• _YOUR OBJECTIVE_
Without the pictures, copy the entries below word for word.

Detected change data
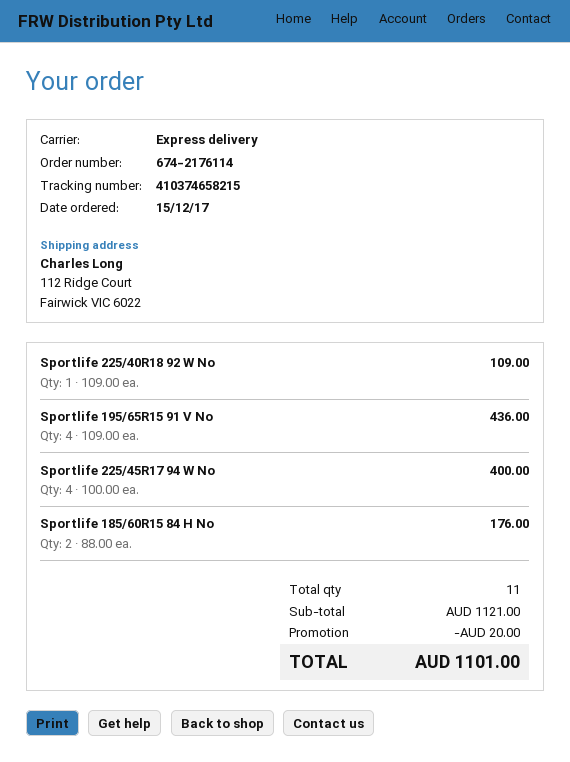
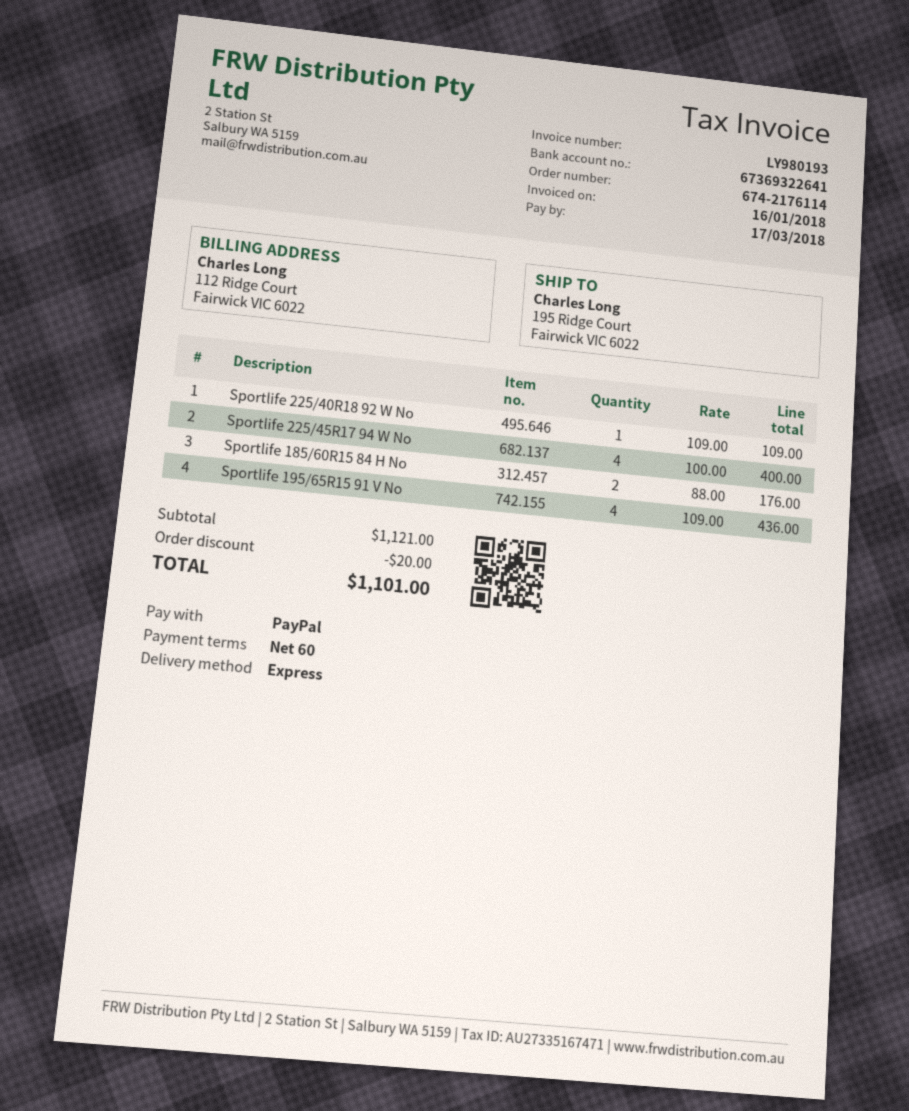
ship to: 112 Ridge Court, Fairwick VIC 6022 -> 195 Ridge Court, Fairwick VIC 6022

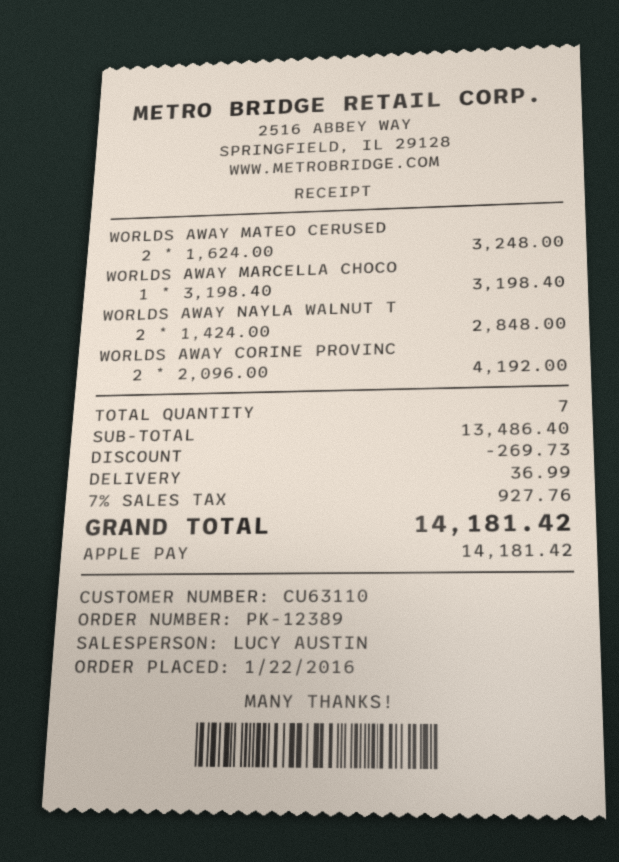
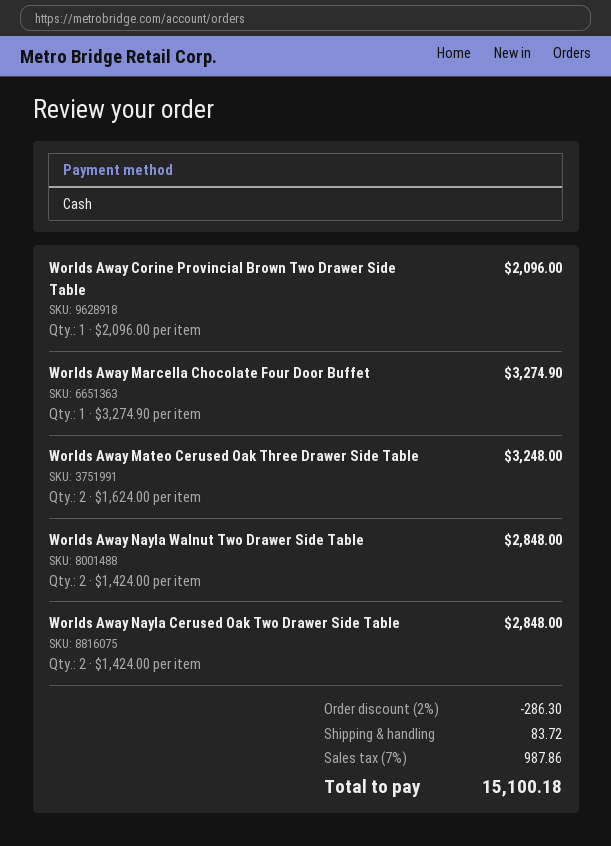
payment method: Apple Pay -> cash
WORLDS AWAY MARCELLA CHOCO: 1 x 3198.40 = 3198.40 -> 1 x 3274.90 = 3274.90
WORLDS AWAY CORINE PROVINC: 2 x 2096.00 = 4192.00 -> 1 x 2096.00 = 2096.00
Worlds Away Nayla Cerused Oak Two Drawer Side Table: none -> 2 x 1424.00 = 2848.00
discount: 269.73 -> 286.30
shipping: 36.99 -> 83.72
tax: 7% = 927.76 -> 7% = 987.86
total: 14181.42 -> 15100.18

• _RESULT FOR THIS TASK_
ship to: 112 Ridge Court, Fairwick VIC 6022 -> 195 Ridge Court, Fairwick VIC 6022

payment method: Apple Pay -> cash
WORLDS AWAY MARCELLA CHOCO: 1 x 3198.40 = 3198.40 -> 1 x 3274.90 = 3274.90
WORLDS AWAY CORINE PROVINC: 2 x 2096.00 = 4192.00 -> 1 x 2096.00 = 2096.00
Worlds Away Nayla Cerused Oak Two Drawer Side Table: none -> 2 x 1424.00 = 2848.00
discount: 269.73 -> 286.30
shipping: 36.99 -> 83.72
tax: 7% = 927.76 -> 7% = 987.86
total: 14181.42 -> 15100.18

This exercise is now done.